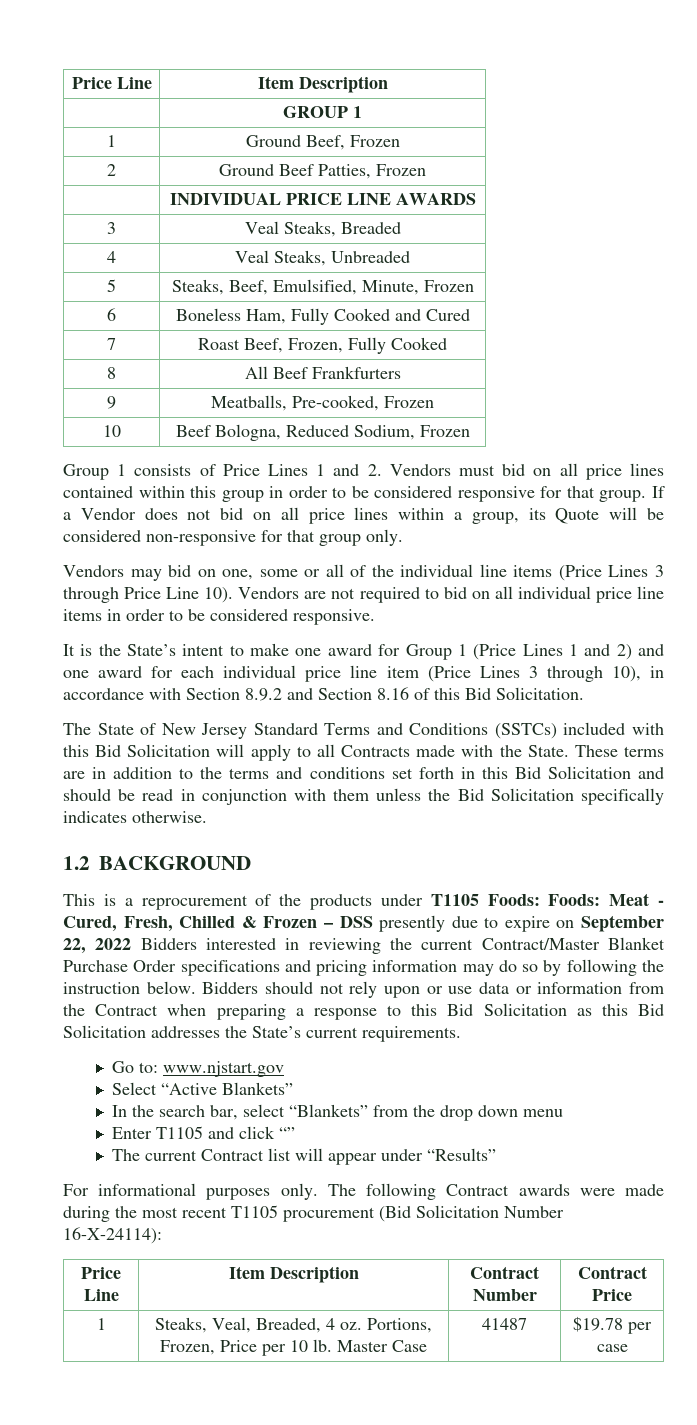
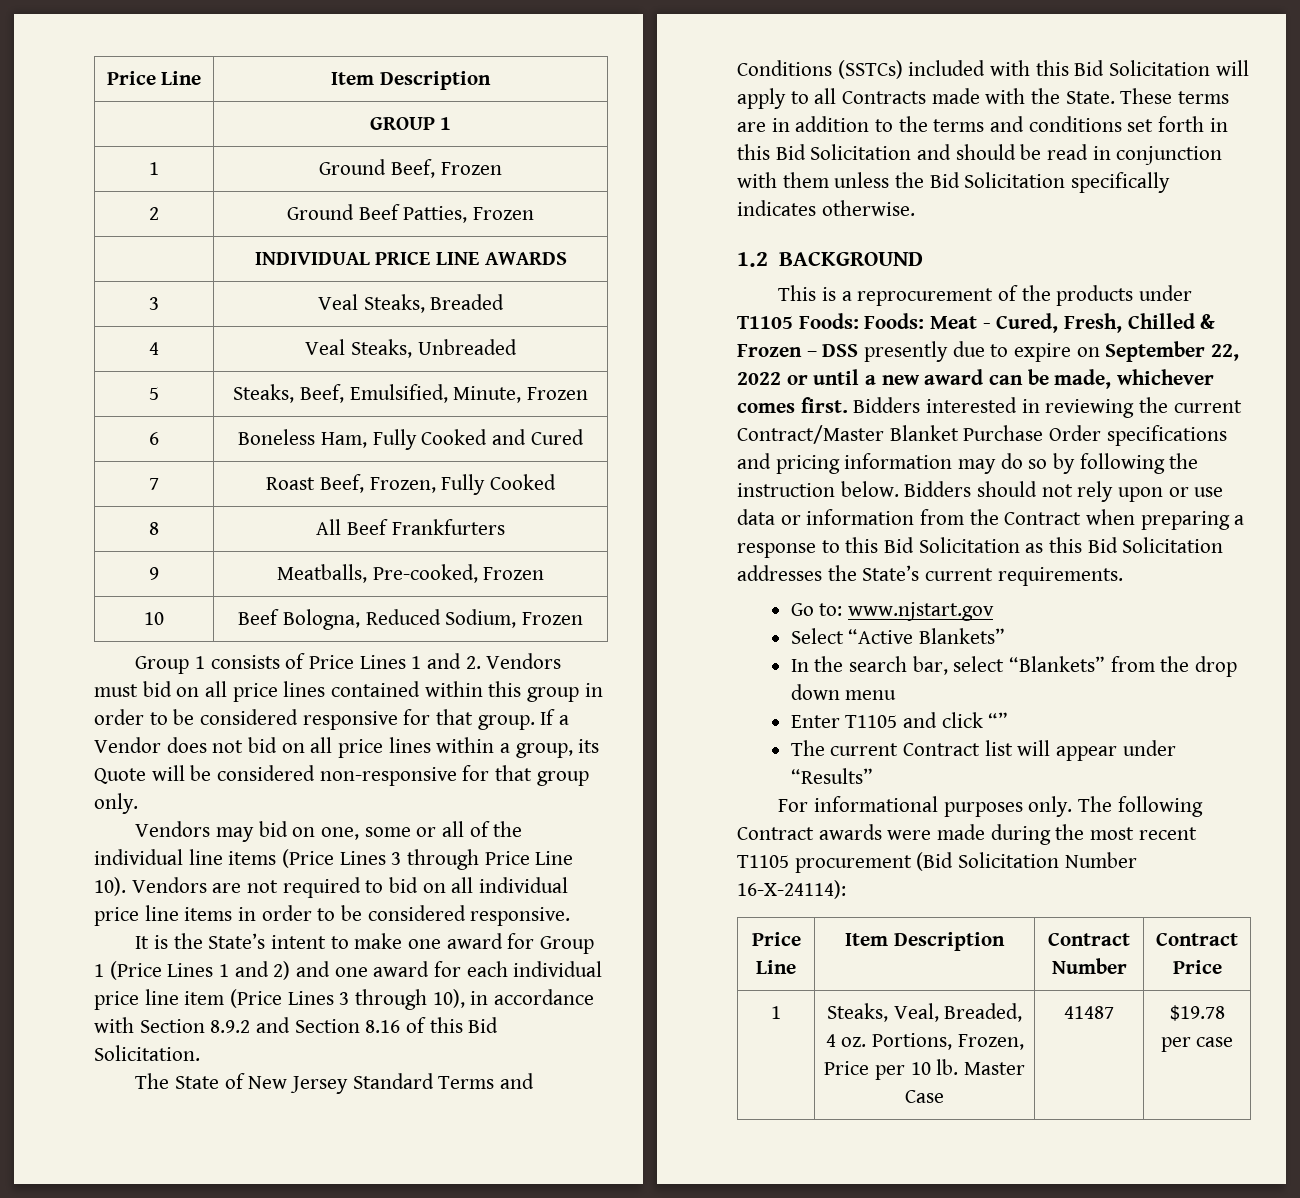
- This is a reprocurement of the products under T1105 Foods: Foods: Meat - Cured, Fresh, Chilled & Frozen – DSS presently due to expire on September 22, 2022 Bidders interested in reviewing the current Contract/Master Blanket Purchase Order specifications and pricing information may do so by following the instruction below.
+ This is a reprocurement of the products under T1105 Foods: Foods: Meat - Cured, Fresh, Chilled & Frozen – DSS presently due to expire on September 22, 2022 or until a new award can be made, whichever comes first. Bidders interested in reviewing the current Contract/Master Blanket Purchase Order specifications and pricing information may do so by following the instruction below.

...

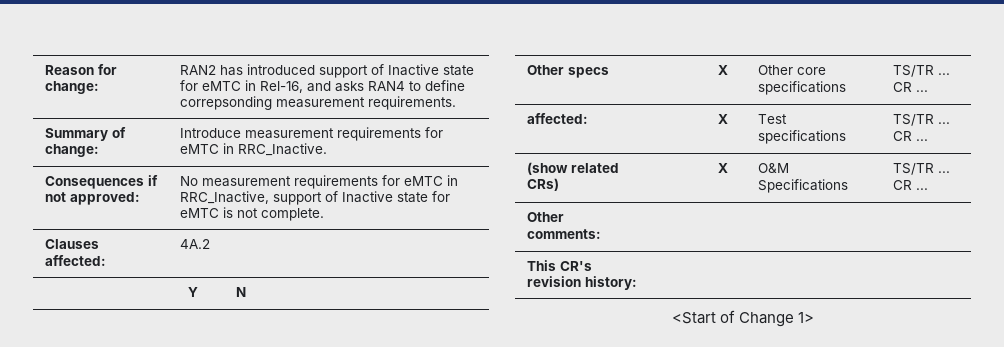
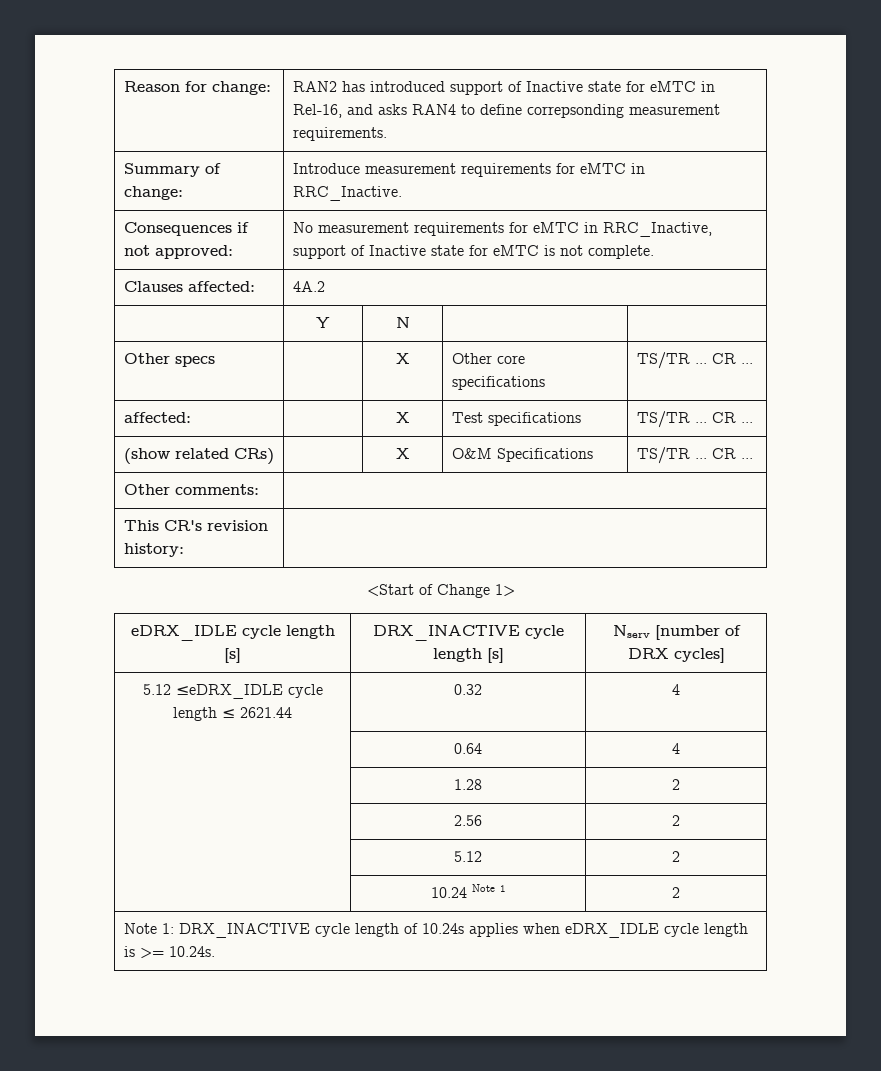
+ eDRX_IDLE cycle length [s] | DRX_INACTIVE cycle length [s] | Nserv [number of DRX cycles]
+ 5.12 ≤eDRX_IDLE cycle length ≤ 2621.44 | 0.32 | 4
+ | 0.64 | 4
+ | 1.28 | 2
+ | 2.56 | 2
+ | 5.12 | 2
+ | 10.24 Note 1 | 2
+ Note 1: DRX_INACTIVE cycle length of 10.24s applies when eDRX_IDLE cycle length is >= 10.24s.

* _WHAT THE TASK ASKS_
Once you find the line with "- This is a" above, print it and every line after it up to and including the line with "22, 2022 or", exactly as written and nothing else.

* _SOLUTION TO THE EXERCISE_
- This is a reprocurement of the products under T1105 Foods: Foods: Meat - Cured, Fresh, Chilled & Frozen – DSS presently due to expire on September 22, 2022 Bidders interested in reviewing the current Contract/Master Blanket Purchase Order specifications and pricing information may do so by following the instruction below.
+ This is a reprocurement of the products under T1105 Foods: Foods: Meat - Cured, Fresh, Chilled & Frozen – DSS presently due to expire on September 22, 2022 or until a new award can be made, whichever comes first. Bidders interested in reviewing the current Contract/Master Blanket Purchase Order specifications and pricing information may do so by following the instruction below.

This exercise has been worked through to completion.